[WORK REQUIRED] Retrieve all lines below that have the string "Build".

*** RECORDS FOR THIS EXERCISE ***

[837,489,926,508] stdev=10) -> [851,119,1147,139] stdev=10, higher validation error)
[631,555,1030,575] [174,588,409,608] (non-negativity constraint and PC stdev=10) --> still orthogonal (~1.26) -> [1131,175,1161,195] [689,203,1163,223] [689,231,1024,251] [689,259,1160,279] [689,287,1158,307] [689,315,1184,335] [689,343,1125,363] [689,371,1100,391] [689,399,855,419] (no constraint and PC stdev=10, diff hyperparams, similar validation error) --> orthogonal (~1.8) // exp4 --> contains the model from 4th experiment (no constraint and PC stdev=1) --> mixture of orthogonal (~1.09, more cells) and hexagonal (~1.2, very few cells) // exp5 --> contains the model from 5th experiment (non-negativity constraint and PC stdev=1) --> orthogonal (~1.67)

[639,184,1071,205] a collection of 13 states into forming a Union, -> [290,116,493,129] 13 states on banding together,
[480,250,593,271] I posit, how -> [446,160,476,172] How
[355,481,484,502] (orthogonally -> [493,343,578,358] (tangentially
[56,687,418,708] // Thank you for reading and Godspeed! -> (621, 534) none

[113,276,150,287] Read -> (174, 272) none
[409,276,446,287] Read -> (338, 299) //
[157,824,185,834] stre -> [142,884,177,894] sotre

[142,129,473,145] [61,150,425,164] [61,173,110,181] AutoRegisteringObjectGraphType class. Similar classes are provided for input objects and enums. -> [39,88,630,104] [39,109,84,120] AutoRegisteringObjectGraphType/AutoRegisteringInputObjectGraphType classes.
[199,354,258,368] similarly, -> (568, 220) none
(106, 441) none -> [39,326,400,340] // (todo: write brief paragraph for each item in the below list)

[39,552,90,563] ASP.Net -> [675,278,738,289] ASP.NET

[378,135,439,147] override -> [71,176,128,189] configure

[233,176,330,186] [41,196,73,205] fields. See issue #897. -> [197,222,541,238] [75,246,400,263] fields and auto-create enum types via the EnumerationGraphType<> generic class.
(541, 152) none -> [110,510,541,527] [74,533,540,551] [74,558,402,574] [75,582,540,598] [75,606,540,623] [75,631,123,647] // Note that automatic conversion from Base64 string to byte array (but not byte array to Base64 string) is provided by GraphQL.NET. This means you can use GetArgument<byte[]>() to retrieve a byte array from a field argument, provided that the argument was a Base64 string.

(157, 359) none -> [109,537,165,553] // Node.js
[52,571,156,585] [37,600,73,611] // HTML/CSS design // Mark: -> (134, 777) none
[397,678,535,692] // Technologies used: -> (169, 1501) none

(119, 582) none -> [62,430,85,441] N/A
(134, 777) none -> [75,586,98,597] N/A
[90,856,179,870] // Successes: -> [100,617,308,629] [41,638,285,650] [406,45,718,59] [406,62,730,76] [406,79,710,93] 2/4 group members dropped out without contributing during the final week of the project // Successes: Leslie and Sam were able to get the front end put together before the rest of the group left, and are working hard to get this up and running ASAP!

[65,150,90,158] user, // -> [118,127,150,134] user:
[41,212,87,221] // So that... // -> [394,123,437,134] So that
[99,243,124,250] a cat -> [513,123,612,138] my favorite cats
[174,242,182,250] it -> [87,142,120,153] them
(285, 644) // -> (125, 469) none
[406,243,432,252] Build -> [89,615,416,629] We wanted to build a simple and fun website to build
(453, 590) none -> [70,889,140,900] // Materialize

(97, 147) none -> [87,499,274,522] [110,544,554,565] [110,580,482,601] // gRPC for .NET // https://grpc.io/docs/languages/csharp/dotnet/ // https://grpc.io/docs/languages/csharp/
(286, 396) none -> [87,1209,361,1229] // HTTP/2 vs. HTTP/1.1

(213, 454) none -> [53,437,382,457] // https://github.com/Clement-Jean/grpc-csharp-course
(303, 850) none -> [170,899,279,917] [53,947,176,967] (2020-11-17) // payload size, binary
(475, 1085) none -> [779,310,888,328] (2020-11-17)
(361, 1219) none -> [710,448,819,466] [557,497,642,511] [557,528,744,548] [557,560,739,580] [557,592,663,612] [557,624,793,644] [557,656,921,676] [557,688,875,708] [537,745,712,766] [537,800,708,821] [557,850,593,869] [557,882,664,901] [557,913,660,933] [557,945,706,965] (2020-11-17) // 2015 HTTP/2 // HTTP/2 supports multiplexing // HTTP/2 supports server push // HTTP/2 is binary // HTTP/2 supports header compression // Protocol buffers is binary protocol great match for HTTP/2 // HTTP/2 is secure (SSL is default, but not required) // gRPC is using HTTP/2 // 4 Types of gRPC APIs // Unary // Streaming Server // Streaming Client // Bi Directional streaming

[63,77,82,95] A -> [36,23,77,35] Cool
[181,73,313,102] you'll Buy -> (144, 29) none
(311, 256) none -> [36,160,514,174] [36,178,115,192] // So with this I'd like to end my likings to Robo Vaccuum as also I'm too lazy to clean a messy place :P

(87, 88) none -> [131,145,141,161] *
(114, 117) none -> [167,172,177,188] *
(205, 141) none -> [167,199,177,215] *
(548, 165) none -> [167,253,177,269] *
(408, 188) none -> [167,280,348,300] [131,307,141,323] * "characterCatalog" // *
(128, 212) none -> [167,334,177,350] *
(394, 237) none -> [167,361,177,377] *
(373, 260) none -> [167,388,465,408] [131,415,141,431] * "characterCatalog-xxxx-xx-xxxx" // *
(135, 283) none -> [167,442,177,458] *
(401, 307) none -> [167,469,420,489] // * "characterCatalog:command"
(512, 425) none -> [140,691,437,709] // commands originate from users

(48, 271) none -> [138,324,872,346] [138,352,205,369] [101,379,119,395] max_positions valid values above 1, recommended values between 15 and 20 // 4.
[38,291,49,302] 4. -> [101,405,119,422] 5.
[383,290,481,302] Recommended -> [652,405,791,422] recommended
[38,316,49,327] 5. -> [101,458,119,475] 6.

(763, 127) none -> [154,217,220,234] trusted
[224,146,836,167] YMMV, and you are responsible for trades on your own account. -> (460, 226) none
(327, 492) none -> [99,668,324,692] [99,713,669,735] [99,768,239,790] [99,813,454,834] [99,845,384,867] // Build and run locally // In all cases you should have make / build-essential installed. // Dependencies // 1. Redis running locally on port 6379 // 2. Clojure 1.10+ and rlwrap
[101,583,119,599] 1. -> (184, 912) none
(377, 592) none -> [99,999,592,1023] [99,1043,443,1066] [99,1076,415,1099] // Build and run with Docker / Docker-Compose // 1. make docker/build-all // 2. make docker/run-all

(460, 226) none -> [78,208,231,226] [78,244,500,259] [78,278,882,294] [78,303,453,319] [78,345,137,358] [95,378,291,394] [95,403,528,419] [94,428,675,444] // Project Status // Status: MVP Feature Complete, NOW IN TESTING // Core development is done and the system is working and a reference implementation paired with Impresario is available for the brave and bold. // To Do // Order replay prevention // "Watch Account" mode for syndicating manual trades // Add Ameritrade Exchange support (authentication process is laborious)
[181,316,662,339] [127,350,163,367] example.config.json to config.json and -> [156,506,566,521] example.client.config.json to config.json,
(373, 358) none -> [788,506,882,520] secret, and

*** End of RECORDS FOR THIS EXERCISE ***

[REPLY TO THE TASK]
[406,243,432,252] Build -> [89,615,416,629] We wanted to build a simple and fun website to build
(327, 492) none -> [99,668,324,692] [99,713,669,735] [99,768,239,790] [99,813,454,834] [99,845,384,867] // Build and run locally // In all cases you should have make / build-essential installed. // Dependencies // 1. Redis running locally on port 6379 // 2. Clojure 1.10+ and rlwrap
(377, 592) none -> [99,999,592,1023] [99,1043,443,1066] [99,1076,415,1099] // Build and run with Docker / Docker-Compose // 1. make docker/build-all // 2. make docker/run-all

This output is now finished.